## [Aim of the exercise]
The answer must be the full data, restated word for word, with no pictures in it.
START Material to process
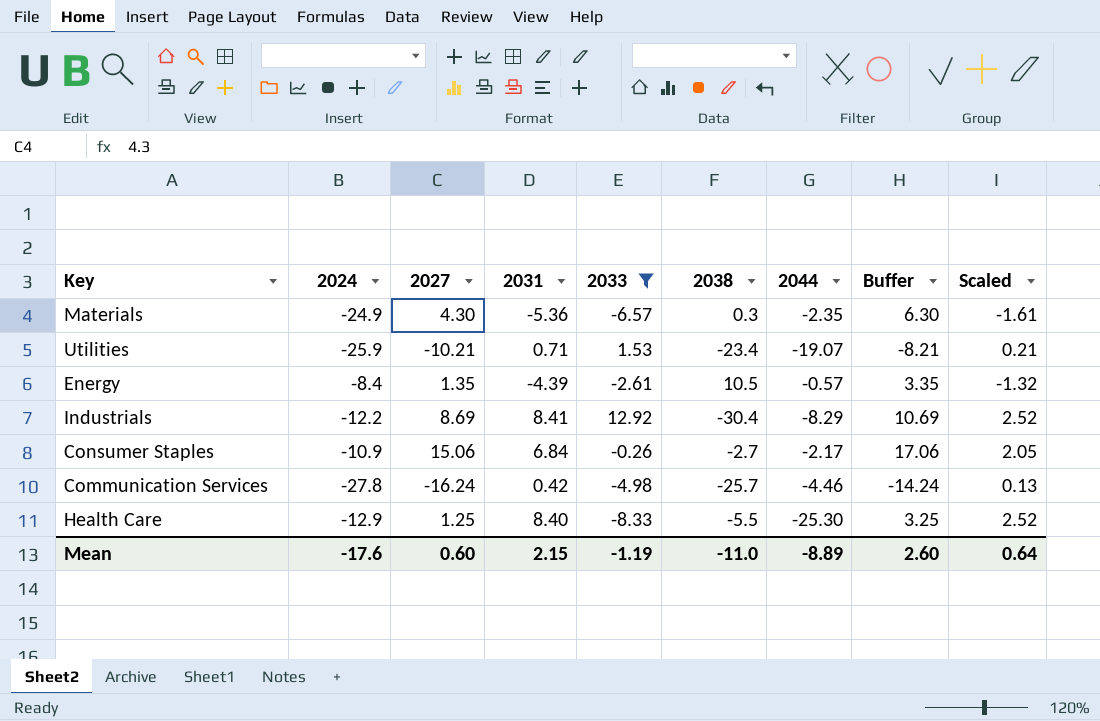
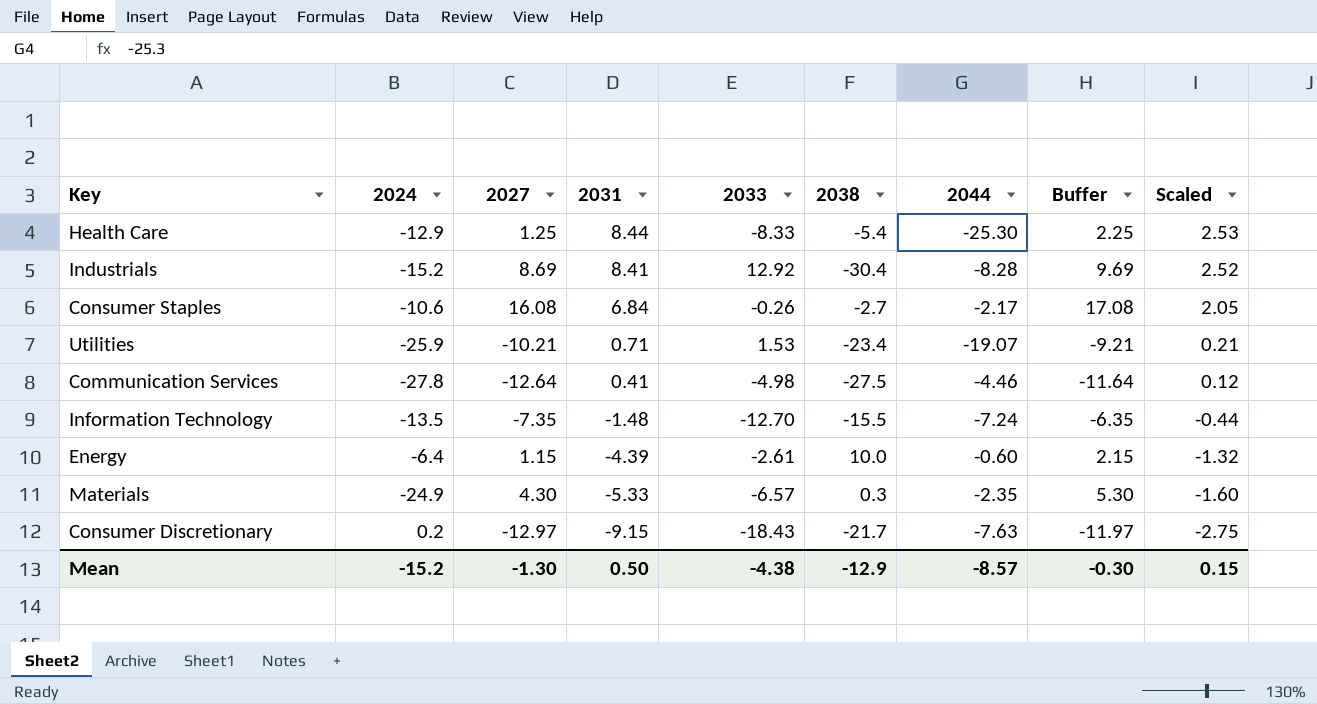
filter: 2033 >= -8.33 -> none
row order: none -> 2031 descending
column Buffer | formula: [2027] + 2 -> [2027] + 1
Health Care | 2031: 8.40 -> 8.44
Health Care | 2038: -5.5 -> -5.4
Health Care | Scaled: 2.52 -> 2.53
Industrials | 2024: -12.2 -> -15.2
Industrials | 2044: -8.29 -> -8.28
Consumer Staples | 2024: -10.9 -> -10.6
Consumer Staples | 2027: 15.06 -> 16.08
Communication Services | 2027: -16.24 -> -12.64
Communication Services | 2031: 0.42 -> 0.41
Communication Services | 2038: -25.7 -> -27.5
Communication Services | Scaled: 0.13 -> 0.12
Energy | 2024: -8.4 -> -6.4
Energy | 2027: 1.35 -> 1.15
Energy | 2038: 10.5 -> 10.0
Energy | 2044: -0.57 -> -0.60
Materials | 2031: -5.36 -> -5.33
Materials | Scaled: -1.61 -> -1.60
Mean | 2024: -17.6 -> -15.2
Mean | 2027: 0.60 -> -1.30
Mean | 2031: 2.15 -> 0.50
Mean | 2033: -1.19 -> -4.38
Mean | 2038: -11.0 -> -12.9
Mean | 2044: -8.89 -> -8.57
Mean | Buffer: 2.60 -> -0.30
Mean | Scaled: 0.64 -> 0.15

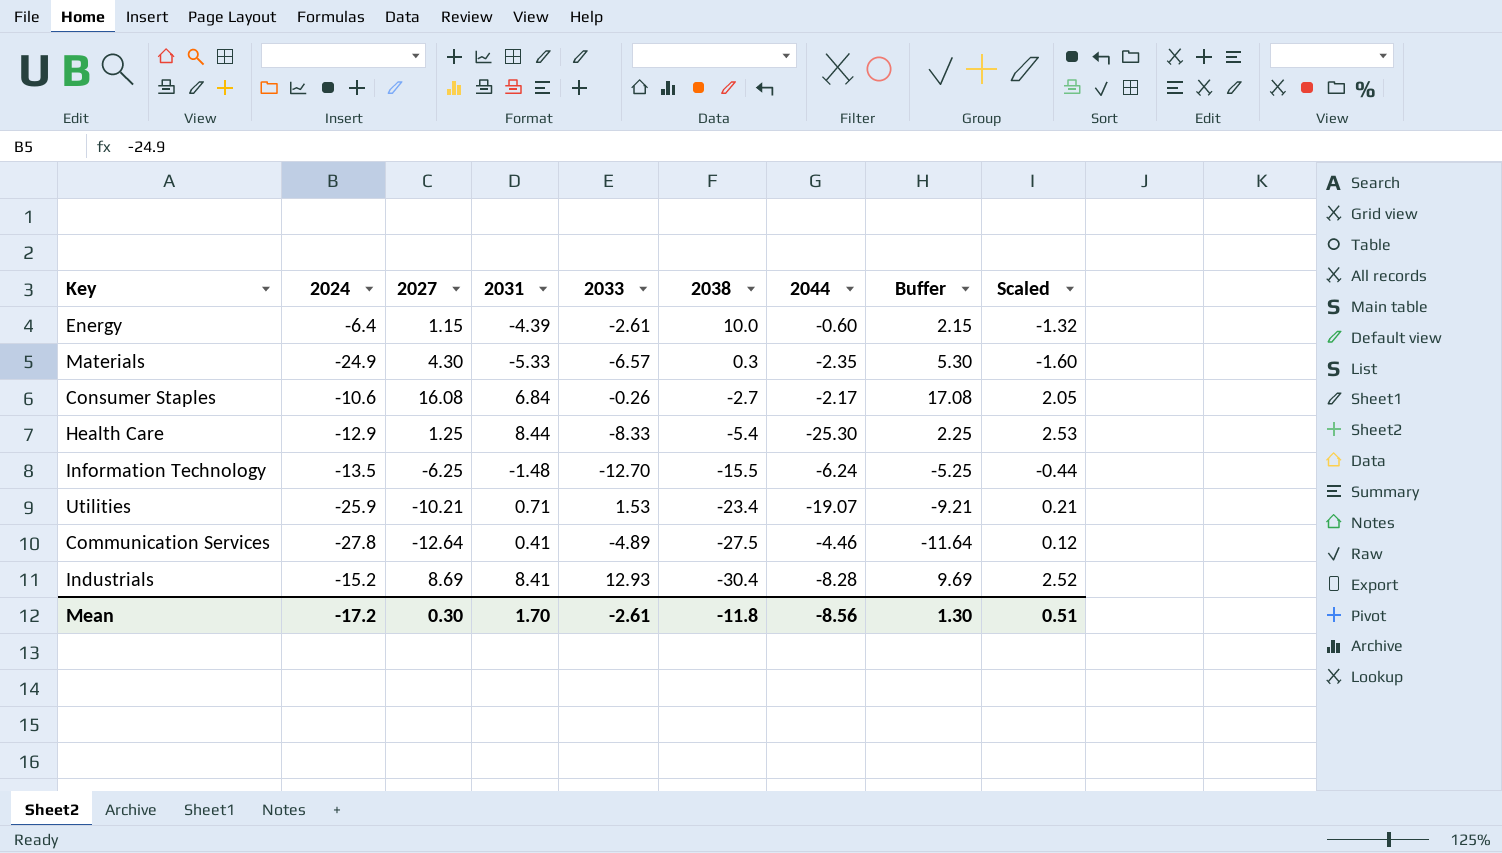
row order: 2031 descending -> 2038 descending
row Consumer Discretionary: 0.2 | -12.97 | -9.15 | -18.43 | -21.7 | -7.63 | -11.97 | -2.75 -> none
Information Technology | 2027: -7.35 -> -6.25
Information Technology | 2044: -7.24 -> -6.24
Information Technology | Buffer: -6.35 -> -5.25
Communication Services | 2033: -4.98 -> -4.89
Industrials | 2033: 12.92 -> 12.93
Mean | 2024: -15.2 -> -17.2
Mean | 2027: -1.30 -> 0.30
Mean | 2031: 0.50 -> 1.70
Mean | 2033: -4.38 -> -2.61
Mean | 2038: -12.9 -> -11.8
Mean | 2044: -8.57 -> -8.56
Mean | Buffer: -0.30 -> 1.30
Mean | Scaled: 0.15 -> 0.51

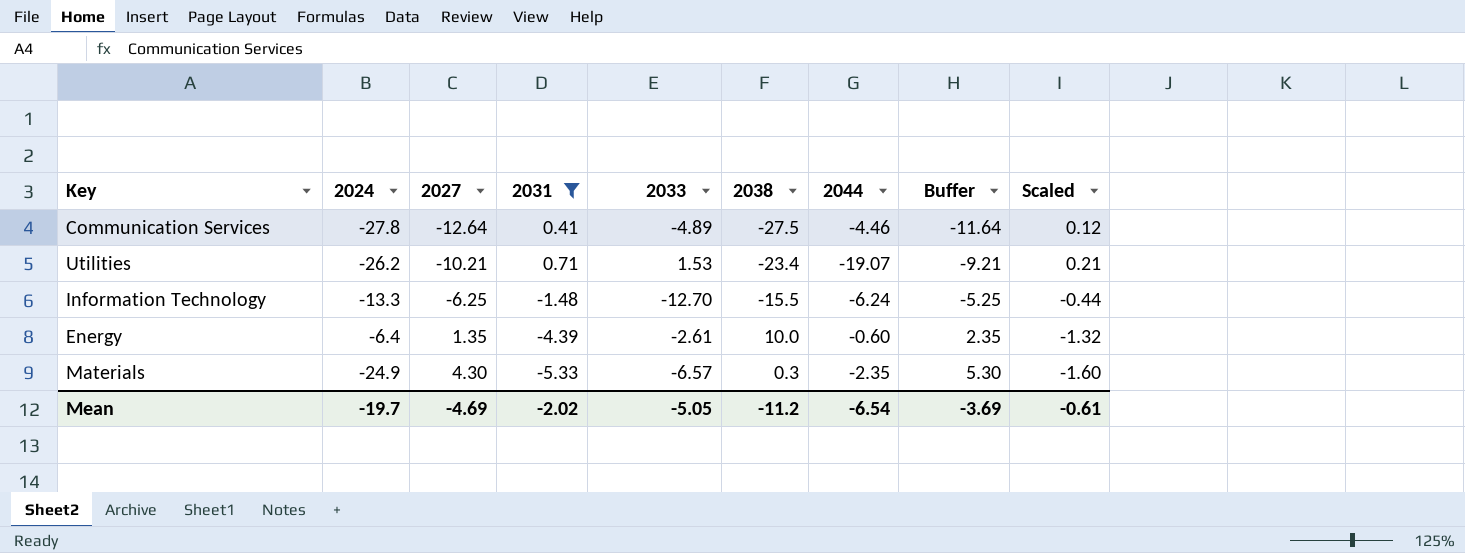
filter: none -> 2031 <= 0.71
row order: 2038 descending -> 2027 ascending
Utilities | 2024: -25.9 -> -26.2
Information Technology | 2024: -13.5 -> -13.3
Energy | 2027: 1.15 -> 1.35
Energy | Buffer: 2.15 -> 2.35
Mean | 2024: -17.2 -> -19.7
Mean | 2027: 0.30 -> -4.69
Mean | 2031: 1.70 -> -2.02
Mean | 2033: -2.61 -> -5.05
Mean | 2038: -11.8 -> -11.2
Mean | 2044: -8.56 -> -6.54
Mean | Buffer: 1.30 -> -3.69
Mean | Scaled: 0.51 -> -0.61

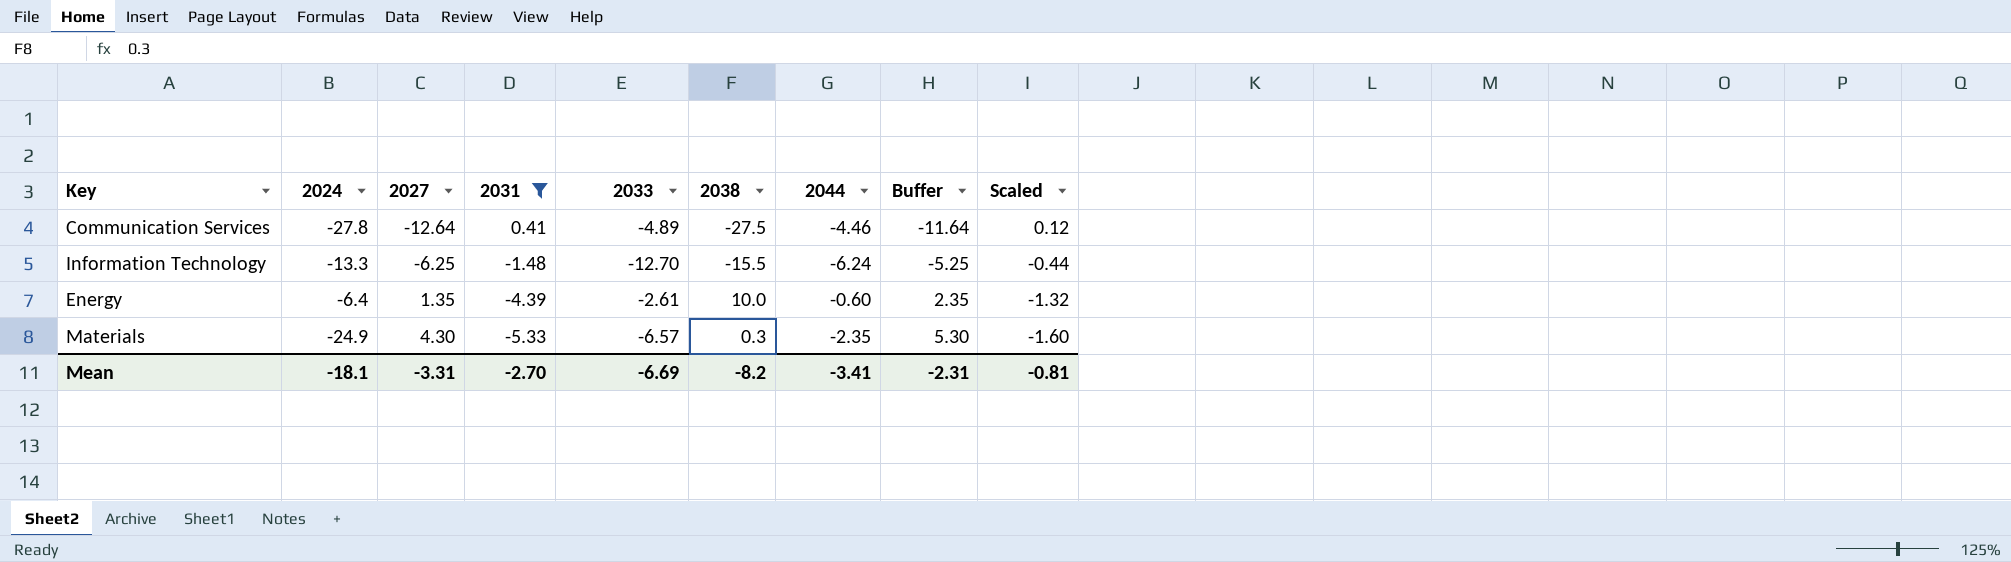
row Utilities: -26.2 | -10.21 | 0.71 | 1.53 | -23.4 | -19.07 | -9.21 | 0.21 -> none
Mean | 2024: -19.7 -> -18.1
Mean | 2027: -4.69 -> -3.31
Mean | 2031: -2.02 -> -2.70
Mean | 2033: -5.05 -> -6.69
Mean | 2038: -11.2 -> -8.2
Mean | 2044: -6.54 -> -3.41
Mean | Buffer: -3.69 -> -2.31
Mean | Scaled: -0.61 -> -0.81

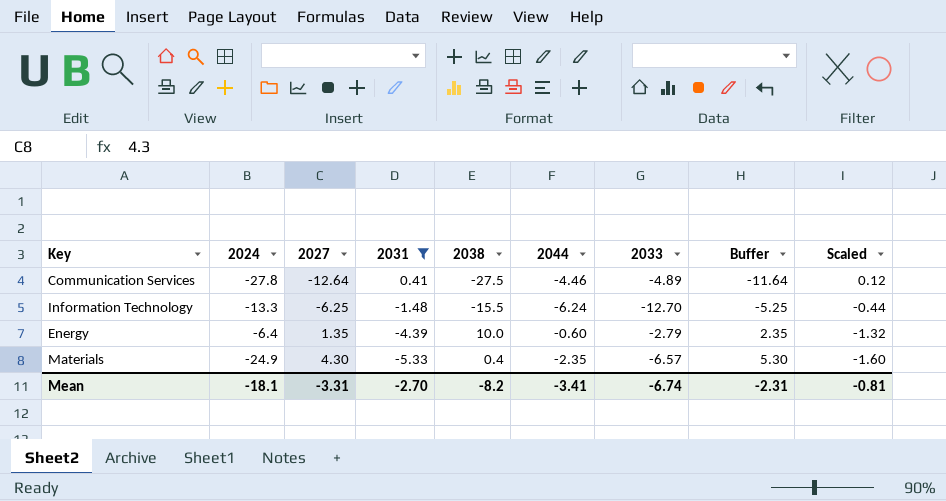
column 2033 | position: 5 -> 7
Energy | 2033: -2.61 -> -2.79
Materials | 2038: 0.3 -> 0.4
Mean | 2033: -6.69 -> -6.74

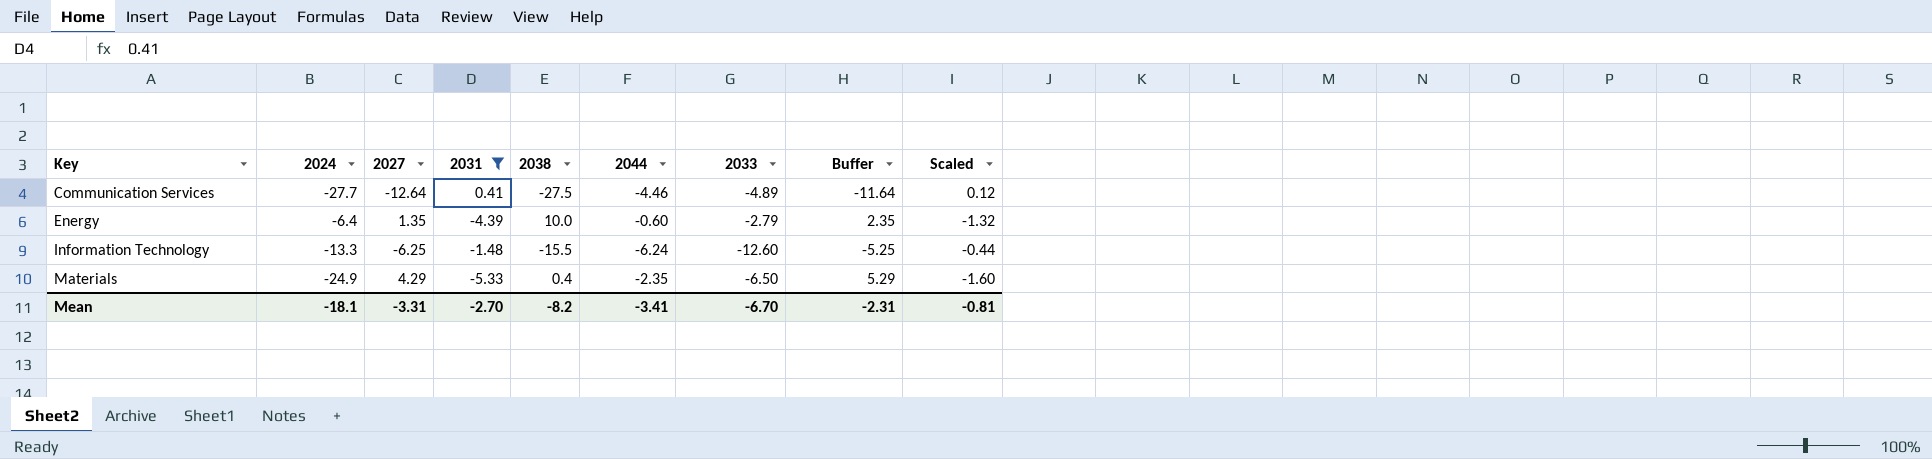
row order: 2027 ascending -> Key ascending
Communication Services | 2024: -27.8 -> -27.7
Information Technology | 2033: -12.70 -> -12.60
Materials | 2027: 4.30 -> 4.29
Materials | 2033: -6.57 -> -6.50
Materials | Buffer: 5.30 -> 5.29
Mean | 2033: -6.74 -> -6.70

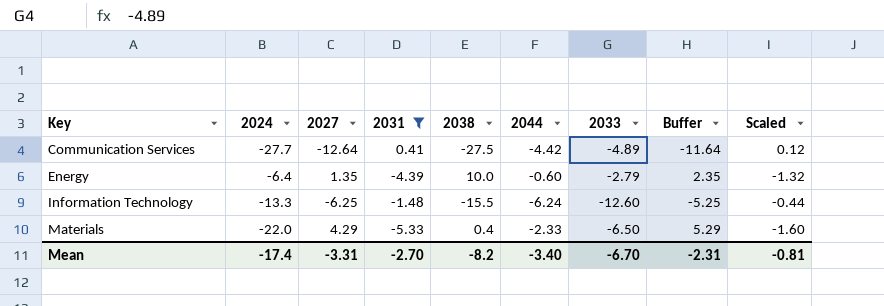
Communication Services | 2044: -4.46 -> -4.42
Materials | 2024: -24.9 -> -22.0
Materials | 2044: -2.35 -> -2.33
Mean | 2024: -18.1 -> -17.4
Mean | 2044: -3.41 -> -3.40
END Material to process
## [Written solution]
filter: 2033 >= -8.33 -> none
row order: none -> 2031 descending
column Buffer | formula: [2027] + 2 -> [2027] + 1
Health Care | 2031: 8.40 -> 8.44
Health Care | 2038: -5.5 -> -5.4
Health Care | Scaled: 2.52 -> 2.53
Industrials | 2024: -12.2 -> -15.2
Industrials | 2044: -8.29 -> -8.28
Consumer Staples | 2024: -10.9 -> -10.6
Consumer Staples | 2027: 15.06 -> 16.08
Communication Services | 2027: -16.24 -> -12.64
Communication Services | 2031: 0.42 -> 0.41
Communication Services | 2038: -25.7 -> -27.5
Communication Services | Scaled: 0.13 -> 0.12
Energy | 2024: -8.4 -> -6.4
Energy | 2027: 1.35 -> 1.15
Energy | 2038: 10.5 -> 10.0
Energy | 2044: -0.57 -> -0.60
Materials | 2031: -5.36 -> -5.33
Materials | Scaled: -1.61 -> -1.60
Mean | 2024: -17.6 -> -15.2
Mean | 2027: 0.60 -> -1.30
Mean | 2031: 2.15 -> 0.50
Mean | 2033: -1.19 -> -4.38
Mean | 2038: -11.0 -> -12.9
Mean | 2044: -8.89 -> -8.57
Mean | Buffer: 2.60 -> -0.30
Mean | Scaled: 0.64 -> 0.15

row order: 2031 descending -> 2038 descending
row Consumer Discretionary: 0.2 | -12.97 | -9.15 | -18.43 | -21.7 | -7.63 | -11.97 | -2.75 -> none
Information Technology | 2027: -7.35 -> -6.25
Information Technology | 2044: -7.24 -> -6.24
Information Technology | Buffer: -6.35 -> -5.25
Communication Services | 2033: -4.98 -> -4.89
Industrials | 2033: 12.92 -> 12.93
Mean | 2024: -15.2 -> -17.2
Mean | 2027: -1.30 -> 0.30
Mean | 2031: 0.50 -> 1.70
Mean | 2033: -4.38 -> -2.61
Mean | 2038: -12.9 -> -11.8
Mean | 2044: -8.57 -> -8.56
Mean | Buffer: -0.30 -> 1.30
Mean | Scaled: 0.15 -> 0.51

filter: none -> 2031 <= 0.71
row order: 2038 descending -> 2027 ascending
Utilities | 2024: -25.9 -> -26.2
Information Technology | 2024: -13.5 -> -13.3
Energy | 2027: 1.15 -> 1.35
Energy | Buffer: 2.15 -> 2.35
Mean | 2024: -17.2 -> -19.7
Mean | 2027: 0.30 -> -4.69
Mean | 2031: 1.70 -> -2.02
Mean | 2033: -2.61 -> -5.05
Mean | 2038: -11.8 -> -11.2
Mean | 2044: -8.56 -> -6.54
Mean | Buffer: 1.30 -> -3.69
Mean | Scaled: 0.51 -> -0.61

row Utilities: -26.2 | -10.21 | 0.71 | 1.53 | -23.4 | -19.07 | -9.21 | 0.21 -> none
Mean | 2024: -19.7 -> -18.1
Mean | 2027: -4.69 -> -3.31
Mean | 2031: -2.02 -> -2.70
Mean | 2033: -5.05 -> -6.69
Mean | 2038: -11.2 -> -8.2
Mean | 2044: -6.54 -> -3.41
Mean | Buffer: -3.69 -> -2.31
Mean | Scaled: -0.61 -> -0.81

column 2033 | position: 5 -> 7
Energy | 2033: -2.61 -> -2.79
Materials | 2038: 0.3 -> 0.4
Mean | 2033: -6.69 -> -6.74

row order: 2027 ascending -> Key ascending
Communication Services | 2024: -27.8 -> -27.7
Information Technology | 2033: -12.70 -> -12.60
Materials | 2027: 4.30 -> 4.29
Materials | 2033: -6.57 -> -6.50
Materials | Buffer: 5.30 -> 5.29
Mean | 2033: -6.74 -> -6.70

Communication Services | 2044: -4.46 -> -4.42
Materials | 2024: -24.9 -> -22.0
Materials | 2044: -2.35 -> -2.33
Mean | 2024: -18.1 -> -17.4
Mean | 2044: -3.41 -> -3.40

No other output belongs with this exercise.